A little context, I was looking at another SO post when I am trying to solve javascript problem to find all possible subsets. I am not asking about the JS challenge, but why it was there and what mathematical significance does it have?
Here is the copy paste of the code from this SO post
var arr = [1, 2, 3];
function generatePowerSet(array) {
var result = [];
result.push([]);
for (var i = 1; i < Math.pow(2, array.length); i++, result.push(subset))
for (var j = 0, subset = []; j < array.length; j++)
if (i & Math.pow(2, j))
subset.push(array[j]);
return result;
}
console.log(generatePowerSet(arr));
I don't understand what is being accomplished by if (i & Math.pow(2, j)) line. The mozilla doc says that it performs AND comparison on each bits pair. Why is it relevant?
What I mean when I say relevant, for example with LEFT SHIFT, doing a << 1 multiples a by two.
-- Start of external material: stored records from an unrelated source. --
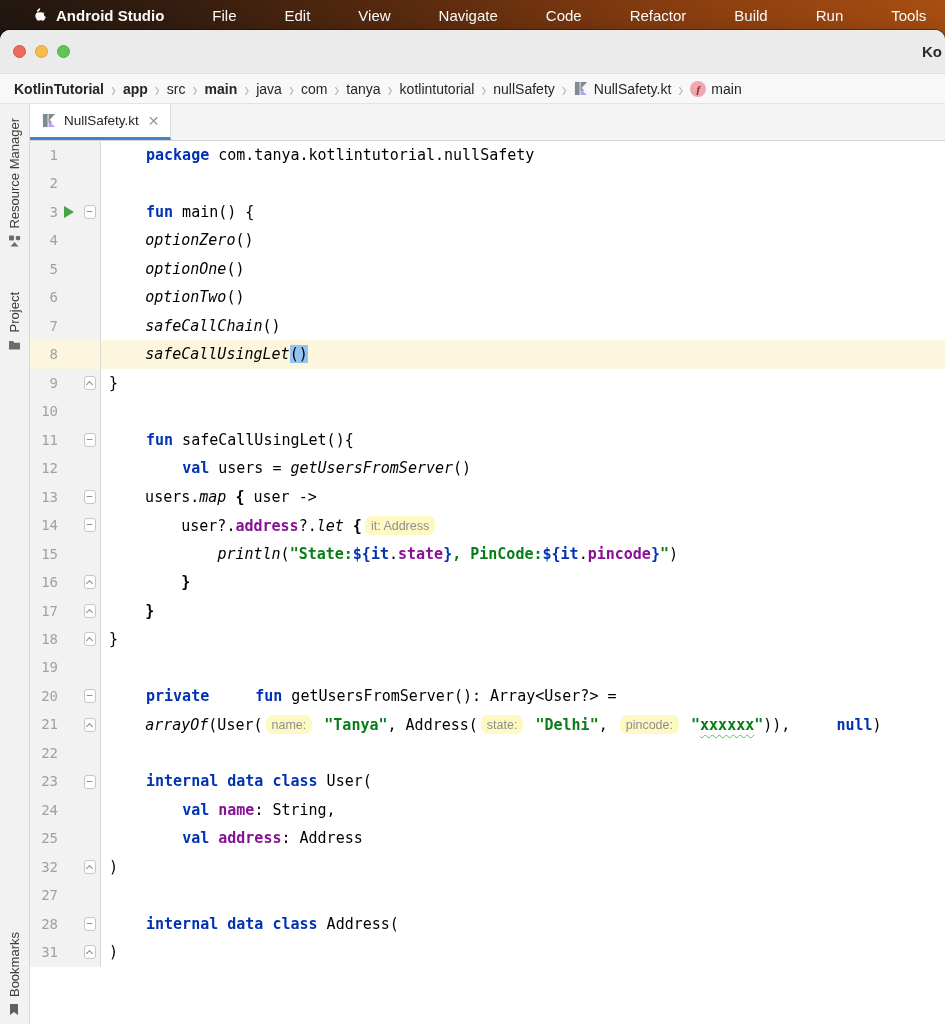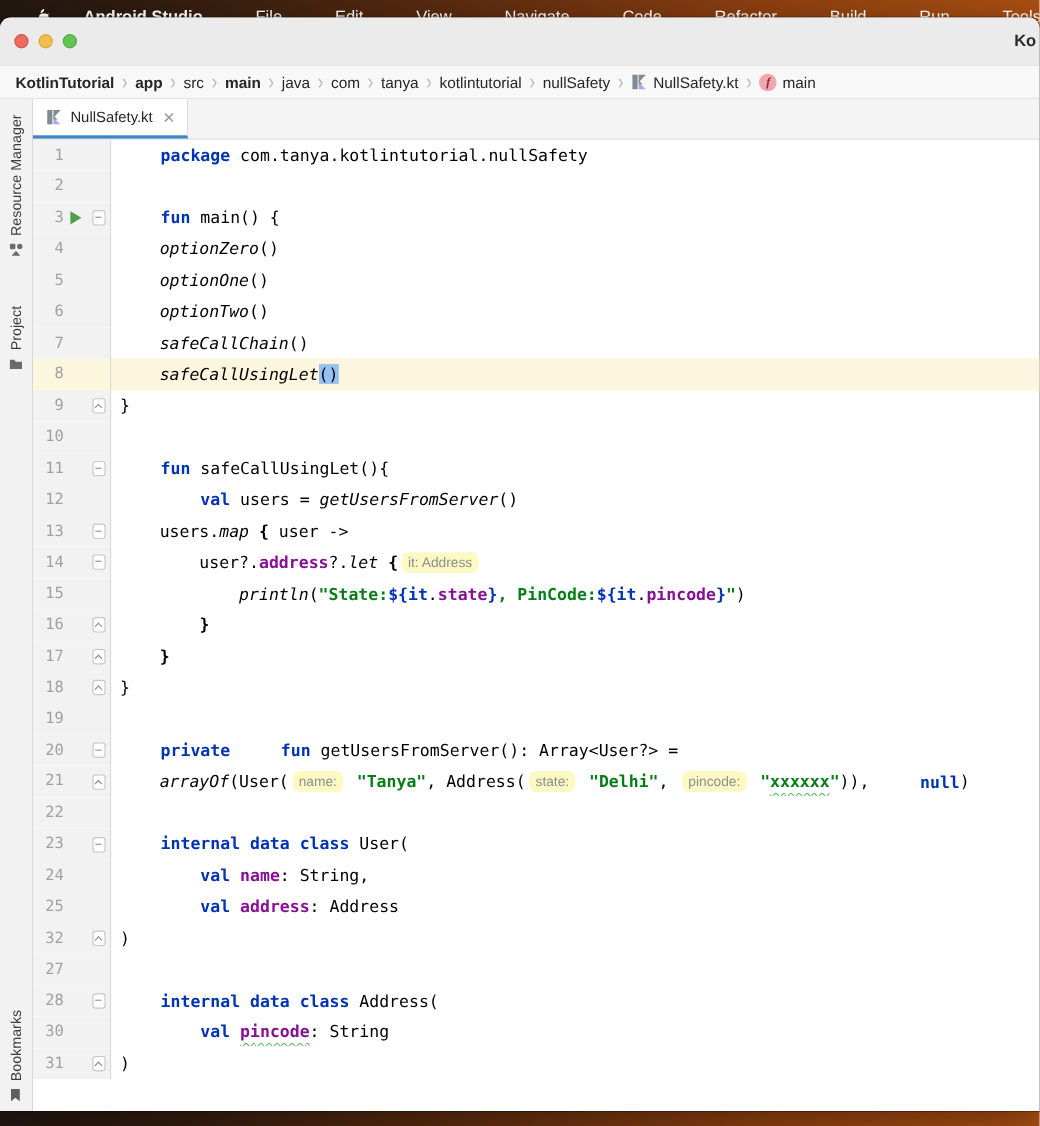"Android Studio" .menu-item.appname { margin-left: 28px -> 8px }
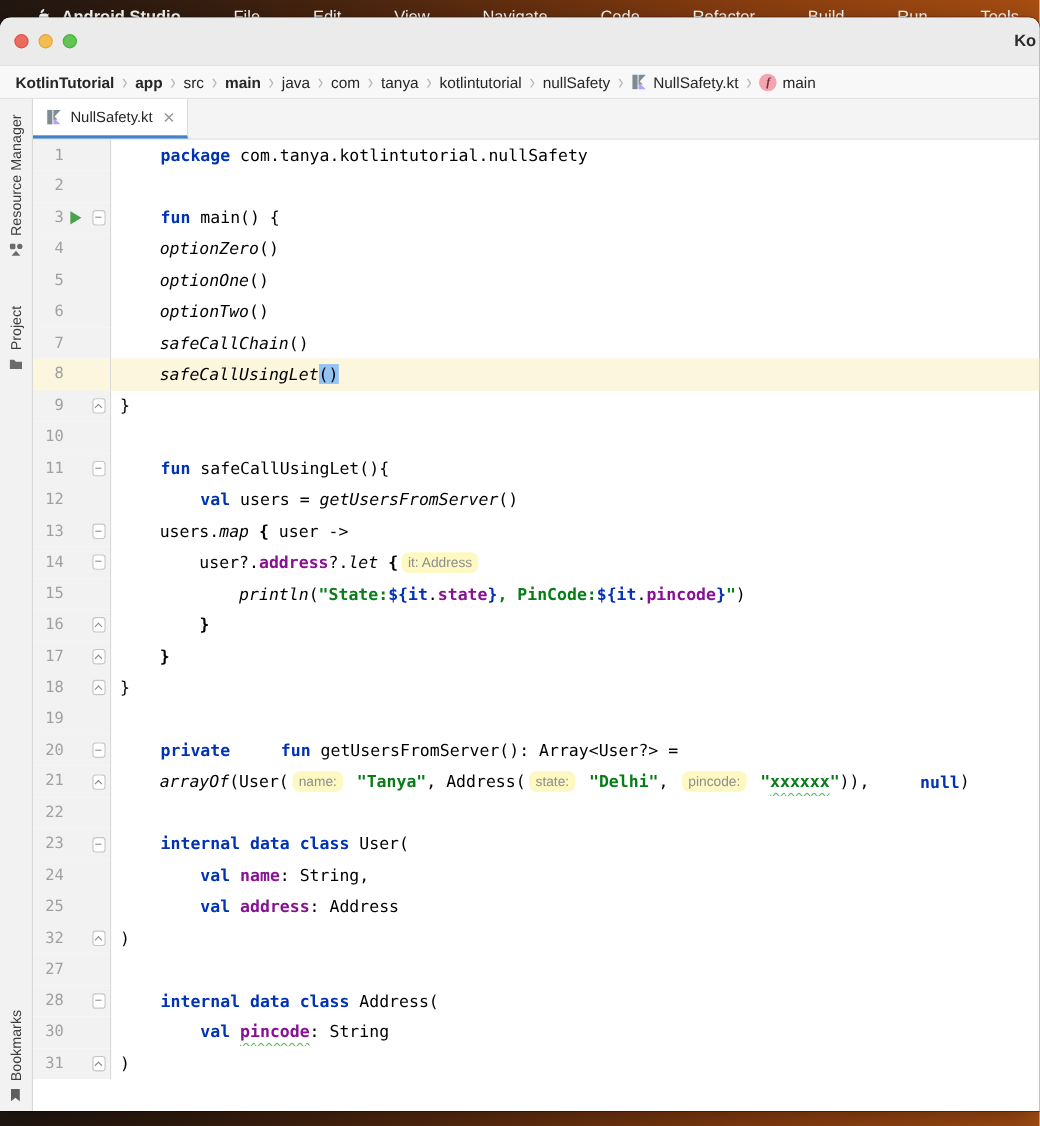"Ko" .window { top: 16px -> 30px }
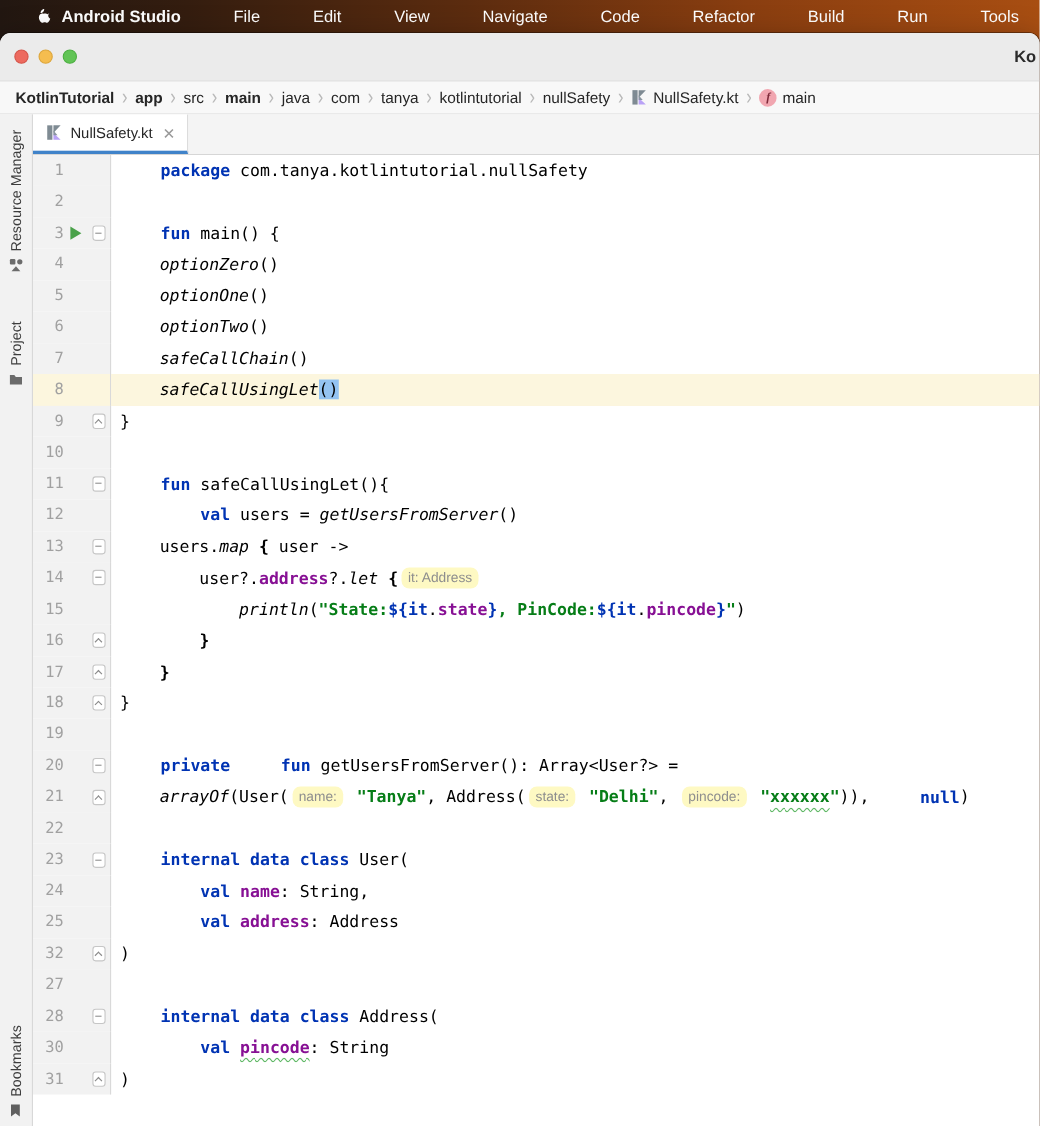"30" div.row { html: <div> <div> <span>30</span> <span></span> <span></span> </div> <pre><span> </span><span>val</span><span> </span><span>pincode</span><span>: String</span></pre> </div> -> none }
Its equivalent mathematical function is multiplying by two if a << b and b is 1. I don't understand what mathematical function & does in this case.
The expression i & Math.pow(2, j) gives a non-zero value when the jth bit in i is 1 (counting from the least significant bit, which is the 0th bit).
This can be best explained by example. Let's say i is 10 at a certain moment; in binary: 1010. Now let j be 0. Then:
i & Math.pow(2, j)
== 10 & Math.pow(2, 0)
== 10 & 1
== 0b1010 & 0b0001
== 0b0000
The effect of the second value (0b0001) is filtering: it filters out exactly one bit from the first value. See what happens when j is 1:
i & Math.pow(2, j)
== 10 & Math.pow(2, 1)
== 10 & 2
== 0b1010 & 0b0010
== 0b0010
The if condition will thus be true for this value of j.
As i has two 1 bits, there will be two times that the if condition is true for that particular value of i.